At a speech Tuesday to South Korea’s National Assembly, Trump warned North Korea: “Do not underestimate us, and do not try us,” to which North Korea’s foreign ministry responded, “The reckless remarks by a dotard like Trump can never frighten us or put a stop to our advance.”
Trump shot back on Twitter: “Why would Kim Jong-Un insult me by calling me ‘old,’ when I would NEVER call him ‘short and fat?’ Oh well, I try so hard to be his friend and maybe someday that will happen.”
It was the second time the Koreans had used ‘dotard,’ which means “old lunatic,” in a tweet. The first was after Trump’s General Assembly speech when he called on “all responsible nations” to “act now to ensure that North Korea’s rogue regime stops threatening the world with the unthinkable loss of life.”

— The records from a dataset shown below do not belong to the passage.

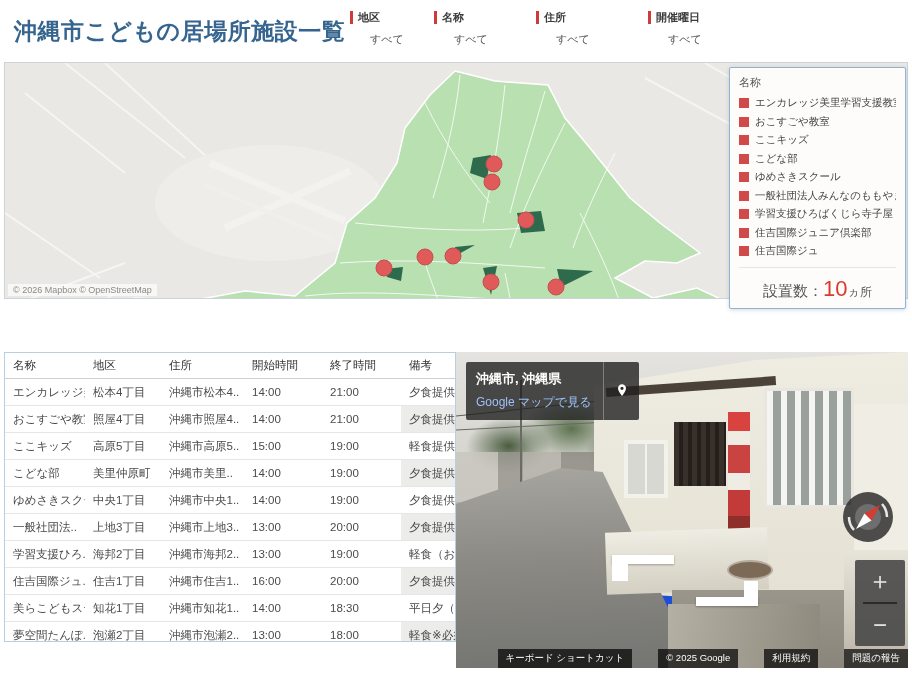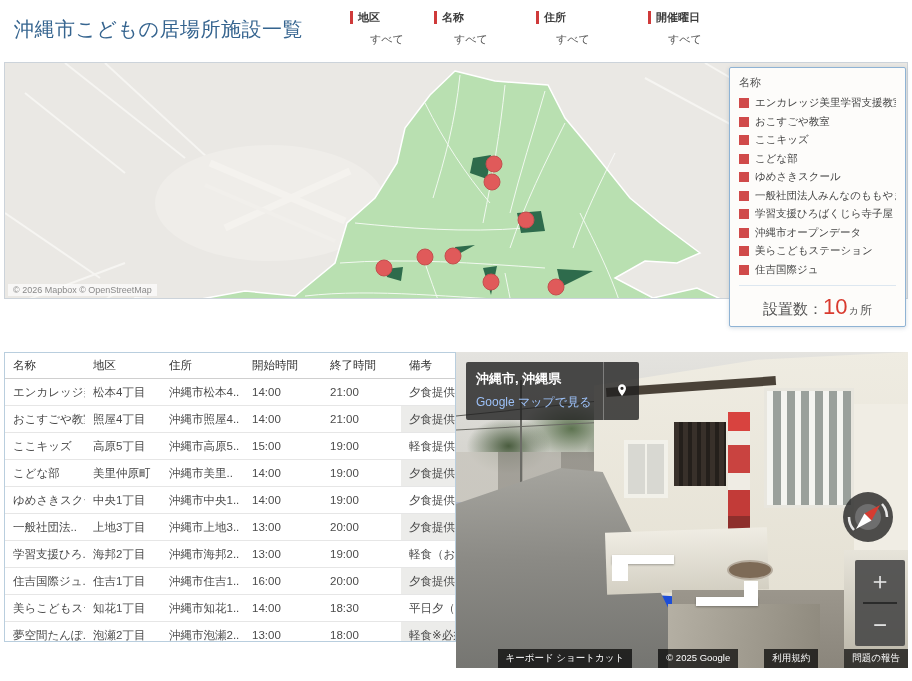"沖縄市こどもの居場所施設一覧" .page-title { font-size: 20px -> 23px; font-weight: normal -> bold }
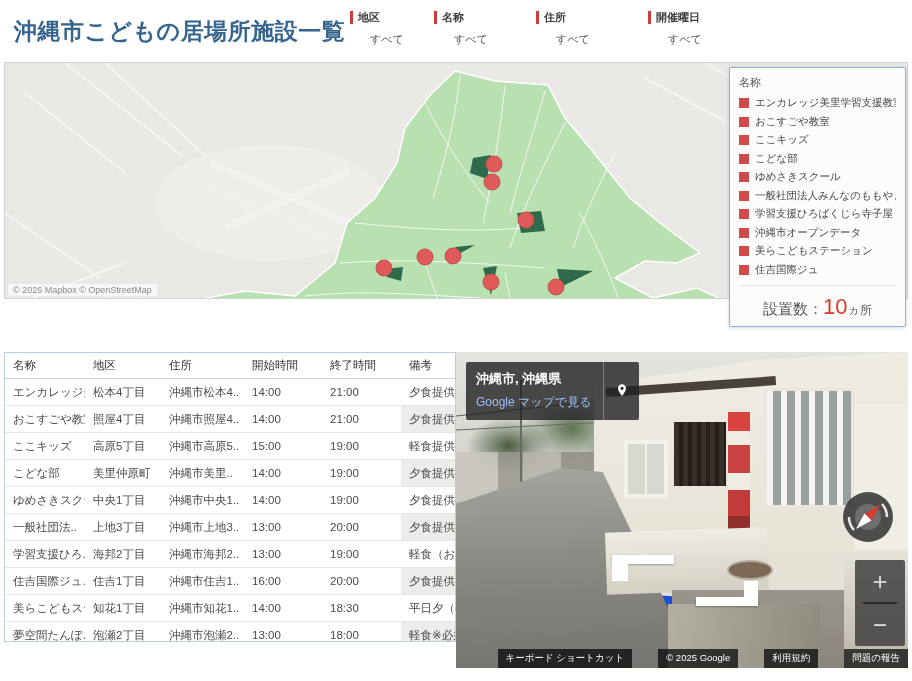"沖縄市オープンデータ" span.legend-label { text: 沖縄市オープンデータ -> 住吉国際ジュニア倶楽部 }
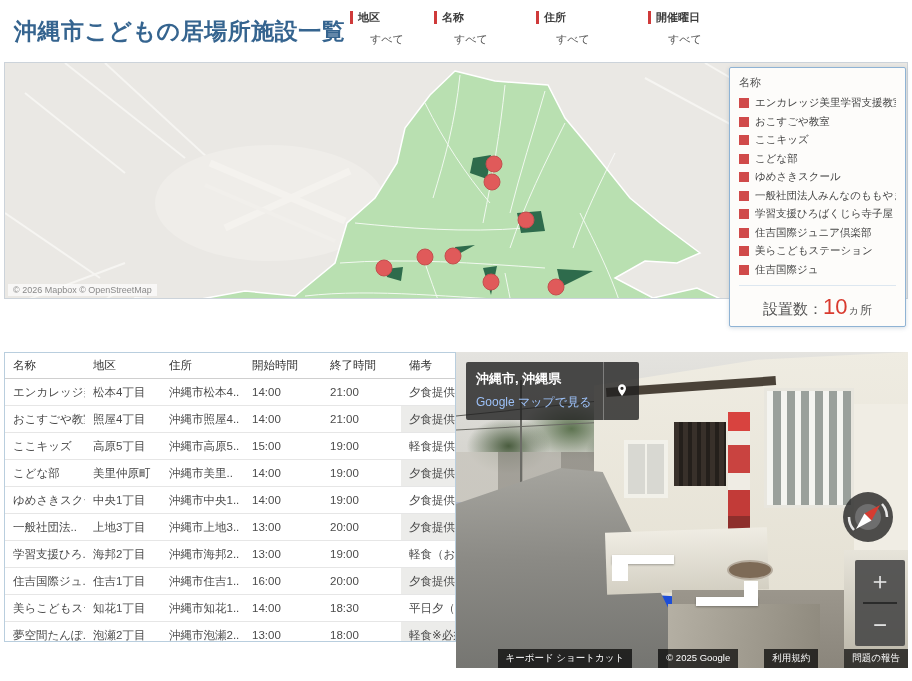"美らこどもステーション" div.legend-item { html: <div> <span></span> <span>美らこどもステーション</span> </div> -> none }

“I will surely and definitely tame the mentally deranged US dotard with fire,” Kim said.
The lead itself showed the Washington Post could not assess the idea. The article’s first paragraph read:
“President Trump said that President Vladimir Putin had assured him again Saturday that Russia did not interfere in the 2016 presidential campaign, and indicated that he believed Putin’s sincerity, drawing immediate criticism from lawmakers and former intelligence officials responsible who assessed that the meddling took place.”
The article said the most important thing to know about the point was that it was opposed by former intelligence officials and Democrat lawmakers.
It went on to explain how Putin has come up to Trump at every possible opportunity to assure Trump he was not responsible for any effort to influence the election. “I asked him again,” Trump told reporters. “You can only ask so many times. He said he absolutely did not meddle in our election. He did not do what they are saying he did. I really believe that when he tells me that, he means it … I think he’s very insulted, if you want to know the truth.”
The Post noted how this was “a jarring return to the more insular preoccupations with Washington after more than a week of what has been a trip filled with pageantry and pledges of mutual admiration, but few substantive outcomes.”
Jim Clapper, who was Director of National Intelligence under President Obama, said it was “unconscionable” Trump took Putin’s word when “the president was given clear and indisputable evidence that Russia interfered in the election,” even when much of the “evidence” the intelligence has provided is far from clear and indisputable.
Jennifer Rubin, the supposed conservative blogger for the Post, led an item on the tweet as follows: “President Trump’s authoritarianism, narcissism and racism threaten our democracy, but his gullibility threatens our national security. A man so uneducated (Trump has a masters from the prestigious Wharton School of Business at Penn and certainly has had his share of educational life experienced) and incurious about the world is willing like his followers to buy any crackpot conspiracy theory that makes its way to him via the Infowars-“Fox & Friends” pipeline.”
Rubin attributed this to Trump’s legal situation. “Certainly, Trump is not only gullible but also running scared as special counsel Robert S. Mueller III breathes down his neck.” Again, there is no evidence Mueller is breathing down Trump’s neck individually, and James Comey assured him three times he was not being investigated by the FBI.
Then, she asserted, again with much evidence, that “the strands connecting Russia and the Trump campaign – via Michael Flynn, Carter Page, Paul Manafort, George Papadopoulos, Jared Kushner and Donald Trump Jr. – are numerous and robust” and “evidence of a sophisticated social media plan to sway American voters has come to light.”
Finally, she asks, “What to do about the unanimous verdict of the intelligence community? Just wish it away, I suppose.”